Allow me to let a little more of the crazy out. Recently I’ve talked with my yogi gurus about my, ahem, issues. We’ve all got them. Right now, without getting too personal, let it suffice to say that my body is trying to remember what it’s like to not have another human being sucking the life out of it. I’m all sorts of crazy, specifically in my emotions and in my midsection. To think that any of this is a single issue would be silly – I’m a complex being with complex issues. Deep in me, I know I cannot find the miracle vitamin to make it perfect (although, magnesium is pretty close. I’ve been supplementing for quite a while, but I hear it pays to read the directions on your package and take all 3 doses, not just one, to make it effective. Life tip, right there. For free, just for my friends.)

Enter Lia, and Ayurveda. Ayurveda isn’t a diet concept like eating gluten free (which I do) or vegetarianism (which I don’t); while eating plays a leading Fotolia_14177618_Subscription_XXLrole in understanding our health, Ayurveda looks at life as a whole person: when and how you sleep, when you’re productive, how you exercise, and temperament. We’re each uniquely built and Ayurveda asks me the question: what adjustments need to be made to return to my natural, optimal state of being? It operates around the concepts of doshas, which I will not attempt to explain. Why?

Because Lia does it better. And she will! She’s hosting a workshop on October 4 from 12-2 pm to give a basic understanding about Ayurveda in life and health. It gets better: she’s willing to lead a group of us through a seasonal reset, immersing us in an experience of examining life through the lens of Ayurveda. Last year I couldn’t make the workshop and I was nursing during the reset so opted out of the experience. I’m oh-so-jazzed to be getting in on it this year.
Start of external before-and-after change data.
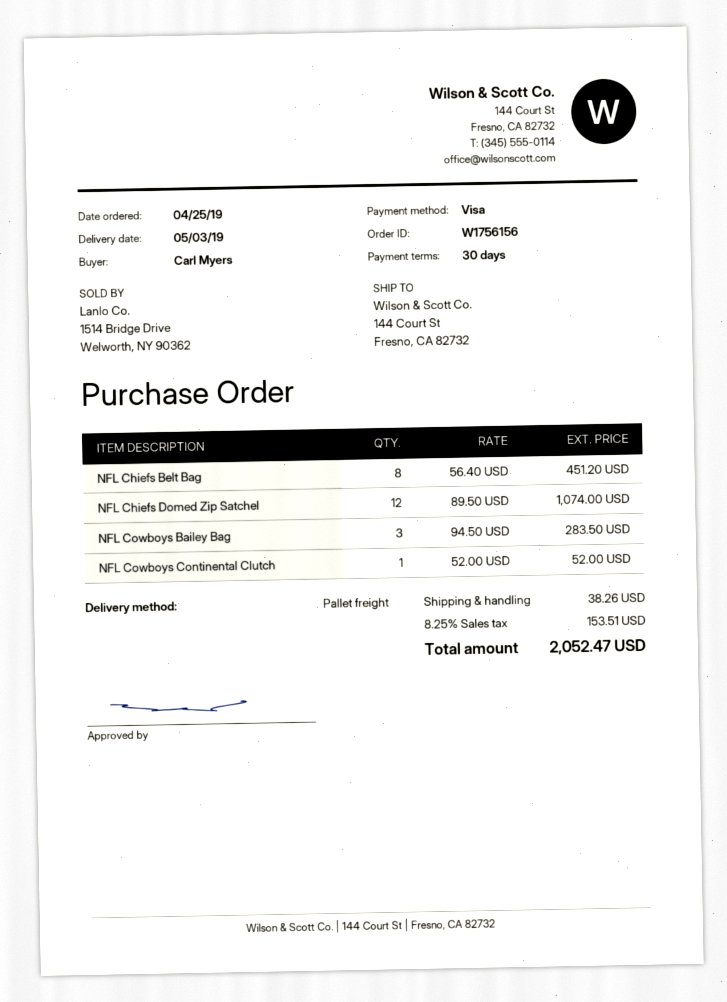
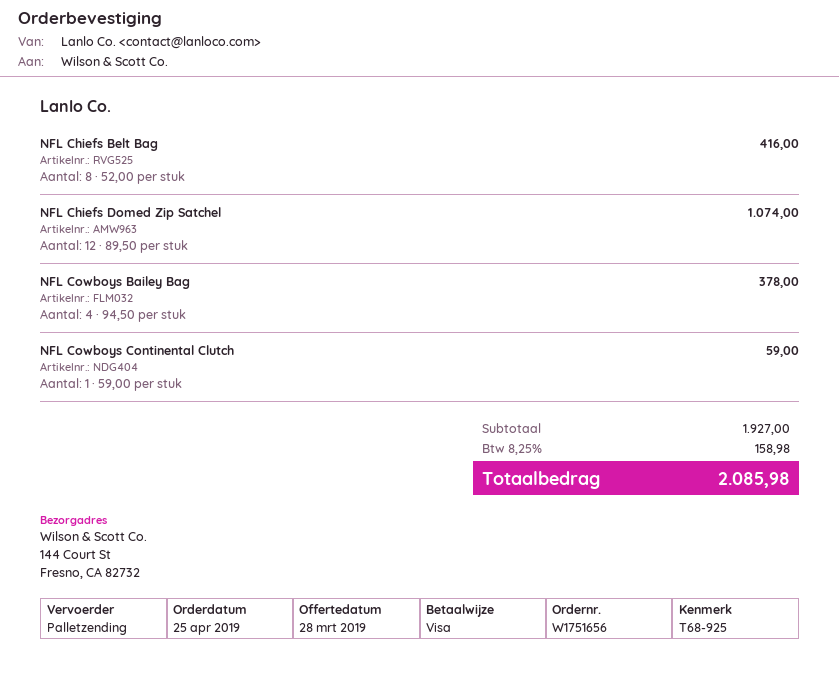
order number: W1756156 -> W1751656
NFL Chiefs Belt Bag: 8 x 56.40 = 451.20 -> 8 x 52.00 = 416.00
NFL Cowboys Bailey Bag: 3 x 94.50 = 283.50 -> 4 x 94.50 = 378.00
NFL Cowboys Continental Clutch: 1 x 52.00 = 52.00 -> 1 x 59.00 = 59.00
shipping: 38.26 -> none
tax: 8.25% = 153.51 -> 8.25% = 158.98
total: 2052.47 -> 2085.98

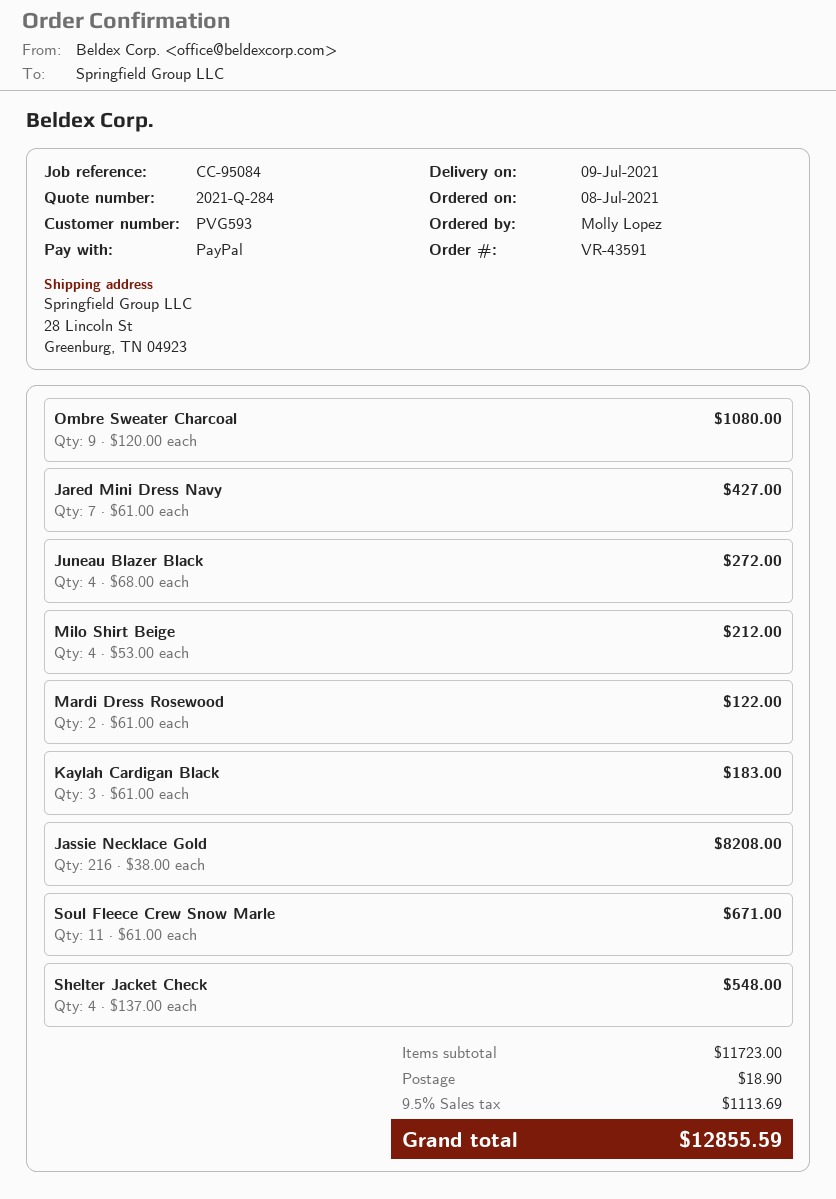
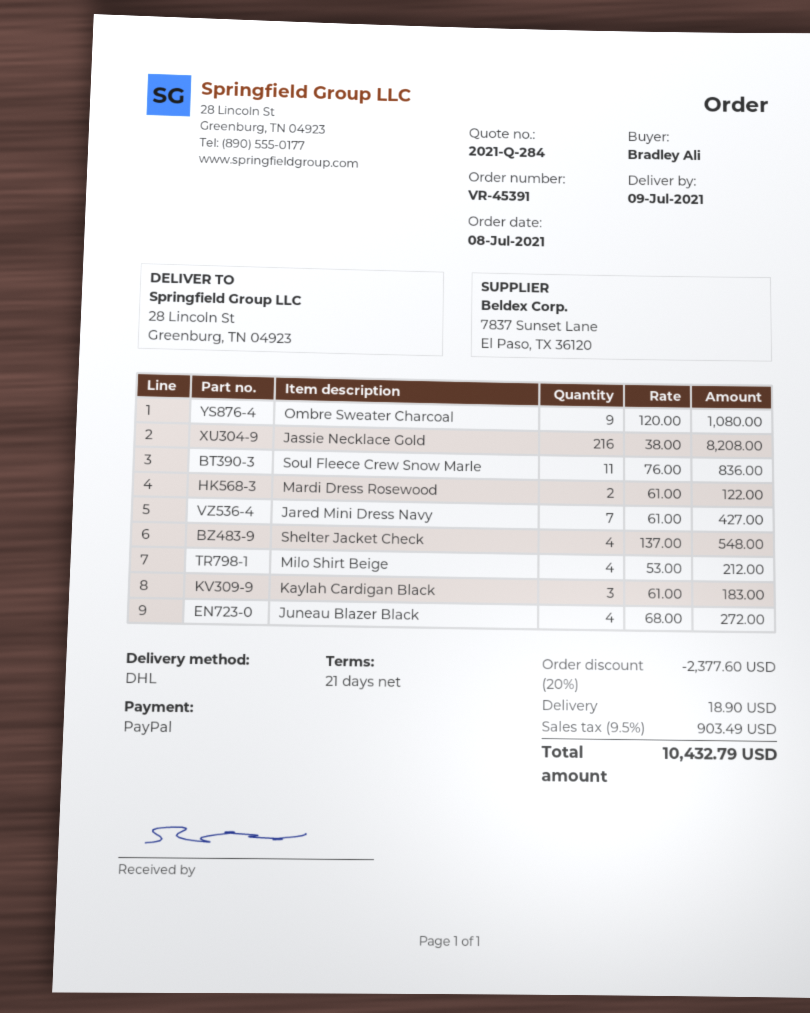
order number: VR-43591 -> VR-45391
ordered by: Molly Lopez -> Bradley Ali
Soul Fleece Crew Snow Marle: 11 x 61.00 = 671.00 -> 11 x 76.00 = 836.00
discount: none -> 20% = 2377.60
tax: 9.5% = 1113.69 -> 9.5% = 903.49
total: 12855.59 -> 10432.79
Also, if you’re in the Troy area, she’s hosting a free book club through Yellow Tree Yoga on the book Balance Your Hormones, Balance Your Life by Dr. Claudia Welch. Yep, I’m getting in on that one, too. It will be every other Monday in October and November, starting 10/13.

 

 

*Full disclosure, I’m compensated with yoga to help Yellow Tree Yoga get their messages out to their people. But I tell you this of my own accord, not by any request of YTY. They’re just that super.